**ASSIGNMENT**
Scan the entries below for "township" and copy each line that holds it.

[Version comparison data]
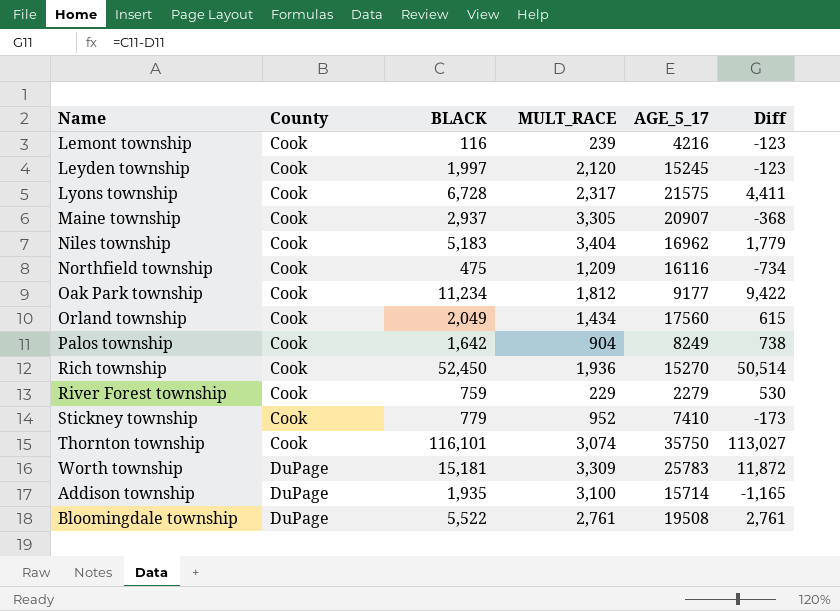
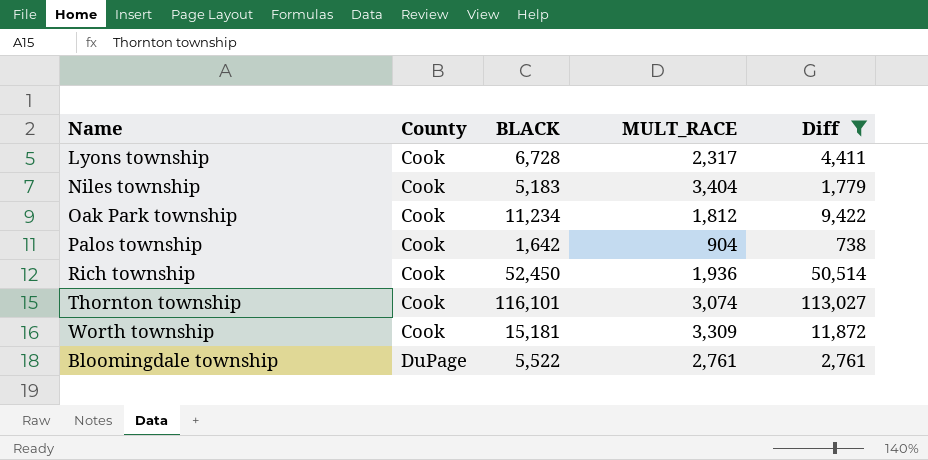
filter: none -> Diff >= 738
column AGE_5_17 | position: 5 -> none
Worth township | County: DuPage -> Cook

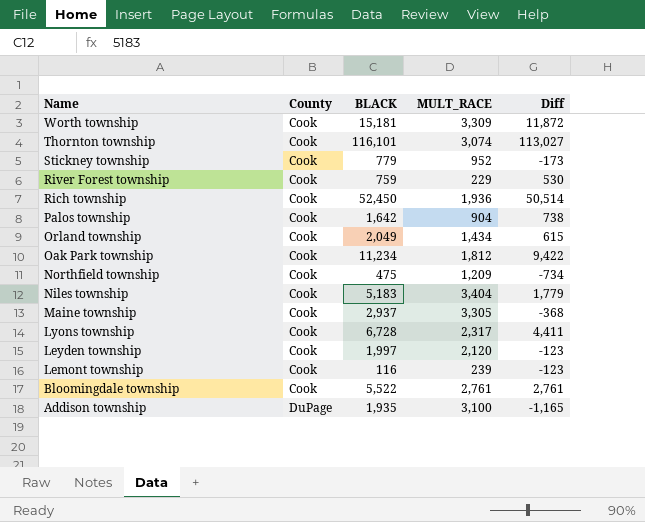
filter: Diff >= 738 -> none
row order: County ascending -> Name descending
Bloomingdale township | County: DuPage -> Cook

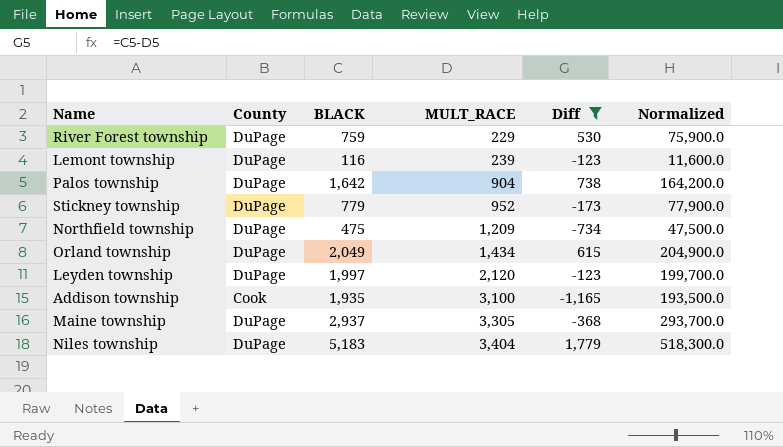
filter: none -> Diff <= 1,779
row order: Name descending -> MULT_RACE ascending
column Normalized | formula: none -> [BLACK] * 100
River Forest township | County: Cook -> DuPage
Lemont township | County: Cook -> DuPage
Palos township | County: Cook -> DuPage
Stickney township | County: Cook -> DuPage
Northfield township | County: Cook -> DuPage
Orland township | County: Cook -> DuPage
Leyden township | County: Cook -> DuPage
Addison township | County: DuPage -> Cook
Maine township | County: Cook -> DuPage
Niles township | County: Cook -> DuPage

==

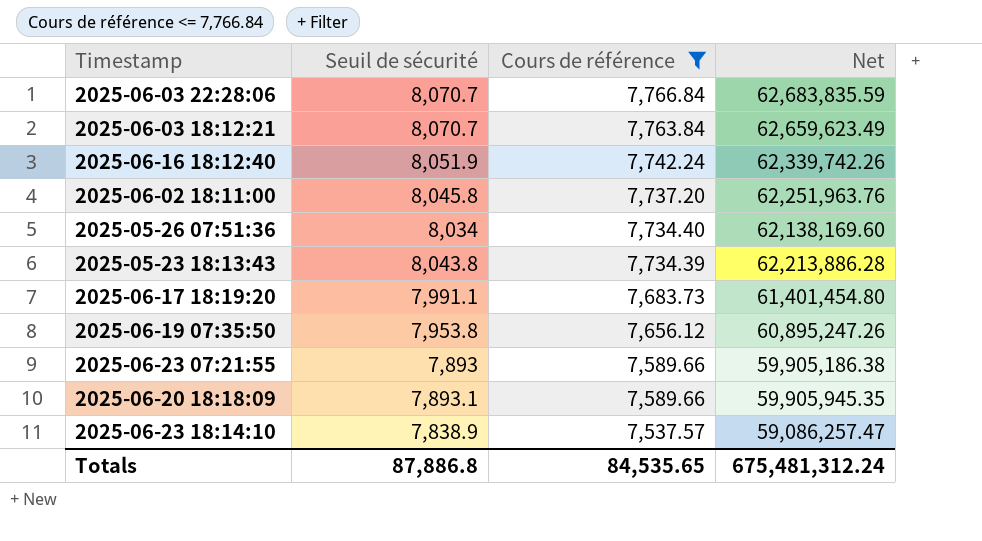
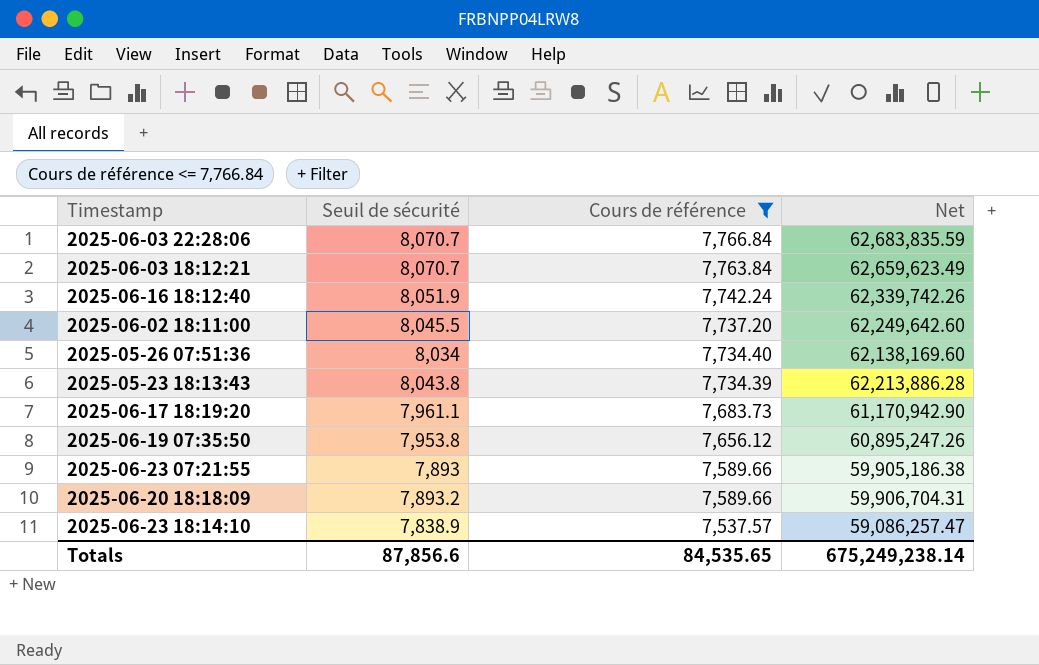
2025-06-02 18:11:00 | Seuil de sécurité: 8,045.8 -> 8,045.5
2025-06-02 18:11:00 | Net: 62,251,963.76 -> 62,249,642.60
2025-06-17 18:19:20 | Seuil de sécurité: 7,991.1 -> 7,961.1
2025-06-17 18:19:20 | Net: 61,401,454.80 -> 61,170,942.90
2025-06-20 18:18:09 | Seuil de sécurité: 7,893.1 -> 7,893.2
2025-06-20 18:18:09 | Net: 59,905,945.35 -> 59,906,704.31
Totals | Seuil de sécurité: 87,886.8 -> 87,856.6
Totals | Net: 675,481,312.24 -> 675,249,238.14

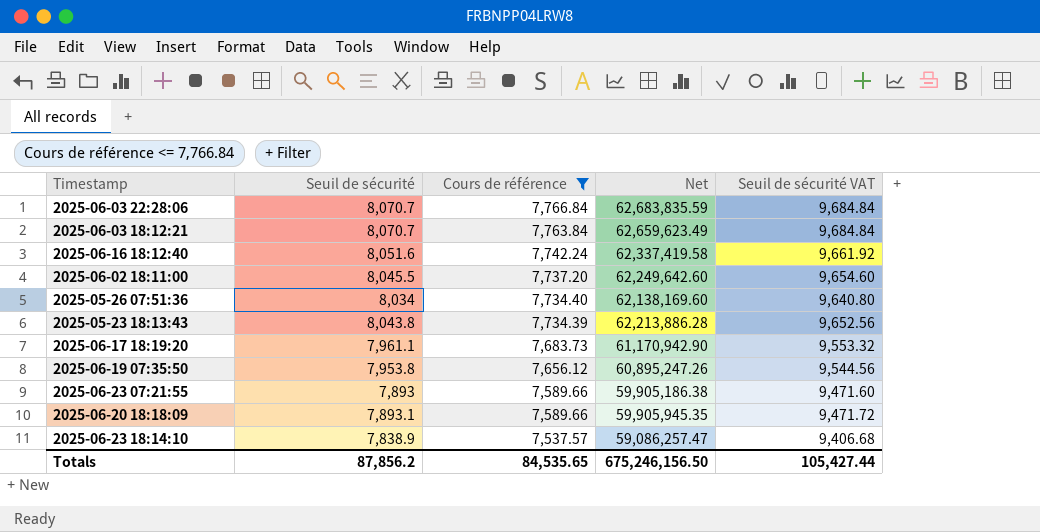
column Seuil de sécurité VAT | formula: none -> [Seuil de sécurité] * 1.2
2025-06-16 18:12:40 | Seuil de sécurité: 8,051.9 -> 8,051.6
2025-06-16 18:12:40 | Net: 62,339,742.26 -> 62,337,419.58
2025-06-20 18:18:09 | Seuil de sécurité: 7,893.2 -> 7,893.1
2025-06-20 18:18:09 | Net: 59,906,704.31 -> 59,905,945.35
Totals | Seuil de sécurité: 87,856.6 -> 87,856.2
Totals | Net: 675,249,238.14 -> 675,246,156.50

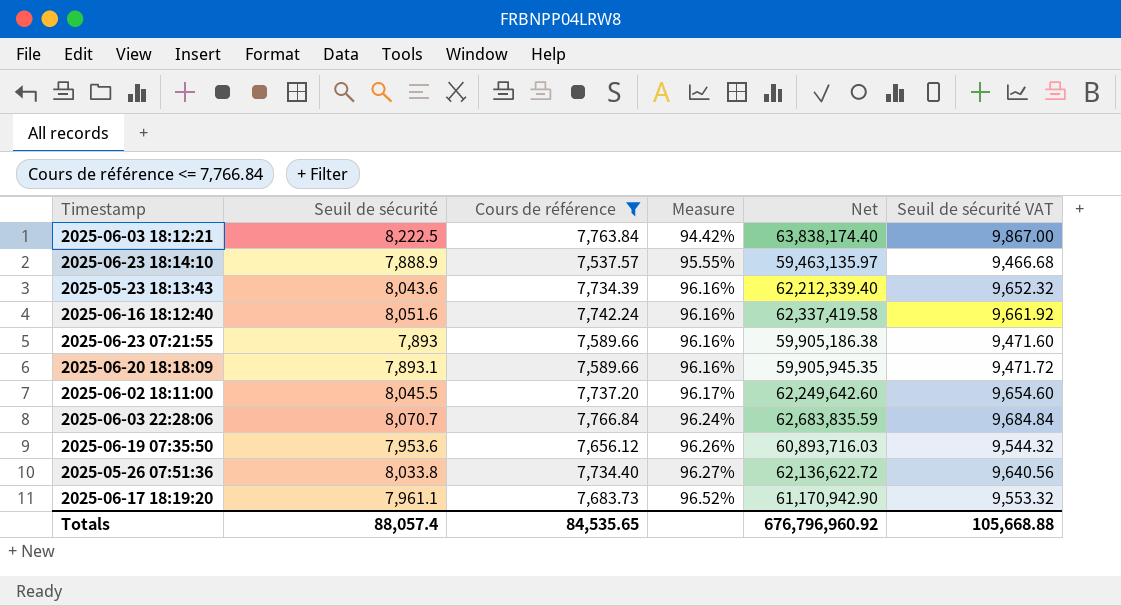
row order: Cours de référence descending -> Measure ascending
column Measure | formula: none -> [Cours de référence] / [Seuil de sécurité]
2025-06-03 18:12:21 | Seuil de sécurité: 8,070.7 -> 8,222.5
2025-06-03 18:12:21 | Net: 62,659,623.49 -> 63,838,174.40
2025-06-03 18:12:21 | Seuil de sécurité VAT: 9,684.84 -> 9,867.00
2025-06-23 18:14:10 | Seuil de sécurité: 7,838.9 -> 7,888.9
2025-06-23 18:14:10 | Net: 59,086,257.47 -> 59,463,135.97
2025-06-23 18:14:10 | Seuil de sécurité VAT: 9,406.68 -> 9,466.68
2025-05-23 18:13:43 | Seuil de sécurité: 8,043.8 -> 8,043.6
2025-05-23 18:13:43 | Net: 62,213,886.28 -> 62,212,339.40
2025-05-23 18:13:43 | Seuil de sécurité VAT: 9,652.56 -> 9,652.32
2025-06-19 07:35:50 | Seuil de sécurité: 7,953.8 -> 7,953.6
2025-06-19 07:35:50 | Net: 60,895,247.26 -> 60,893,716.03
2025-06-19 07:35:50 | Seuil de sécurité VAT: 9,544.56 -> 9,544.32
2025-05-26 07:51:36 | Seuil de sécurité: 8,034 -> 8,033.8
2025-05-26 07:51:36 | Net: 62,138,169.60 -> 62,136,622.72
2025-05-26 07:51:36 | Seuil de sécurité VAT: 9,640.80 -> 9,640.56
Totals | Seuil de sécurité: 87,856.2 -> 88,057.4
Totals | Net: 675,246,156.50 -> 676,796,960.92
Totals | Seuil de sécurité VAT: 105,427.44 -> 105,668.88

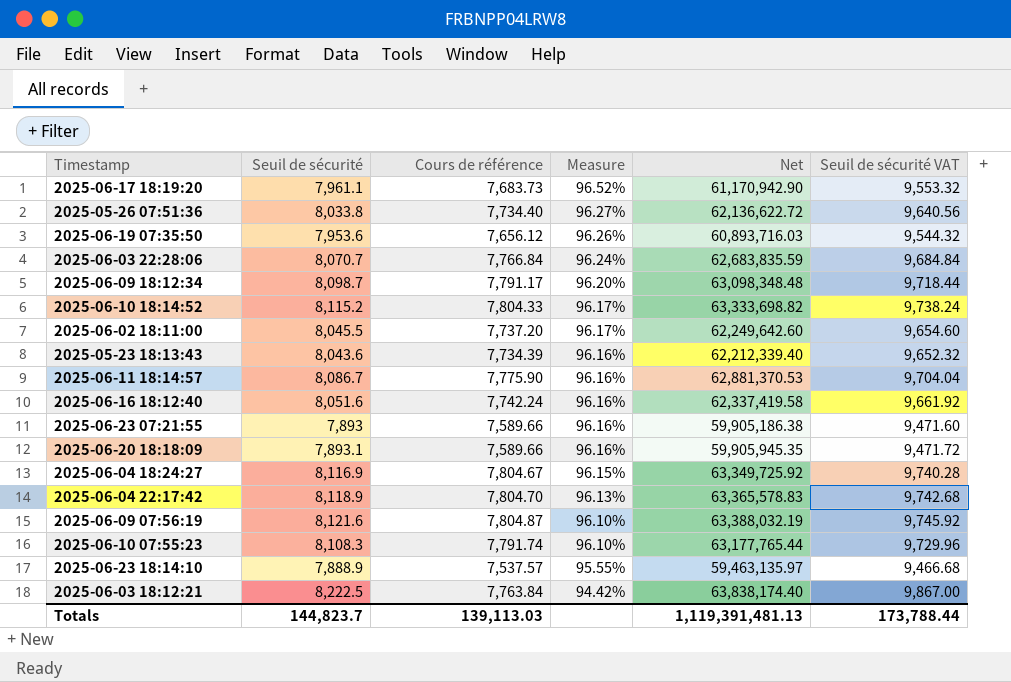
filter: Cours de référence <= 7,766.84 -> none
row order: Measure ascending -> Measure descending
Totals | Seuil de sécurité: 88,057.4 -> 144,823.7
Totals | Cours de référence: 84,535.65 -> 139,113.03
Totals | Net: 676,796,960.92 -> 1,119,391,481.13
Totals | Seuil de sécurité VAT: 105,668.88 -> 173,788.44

**ANSWER BELOW**
Worth township | County: DuPage -> Cook
Bloomingdale township | County: DuPage -> Cook
River Forest township | County: Cook -> DuPage
Lemont township | County: Cook -> DuPage
Palos township | County: Cook -> DuPage
Stickney township | County: Cook -> DuPage
Northfield township | County: Cook -> DuPage
Orland township | County: Cook -> DuPage
Leyden township | County: Cook -> DuPage
Addison township | County: DuPage -> Cook
Maine township | County: Cook -> DuPage
Niles township | County: Cook -> DuPage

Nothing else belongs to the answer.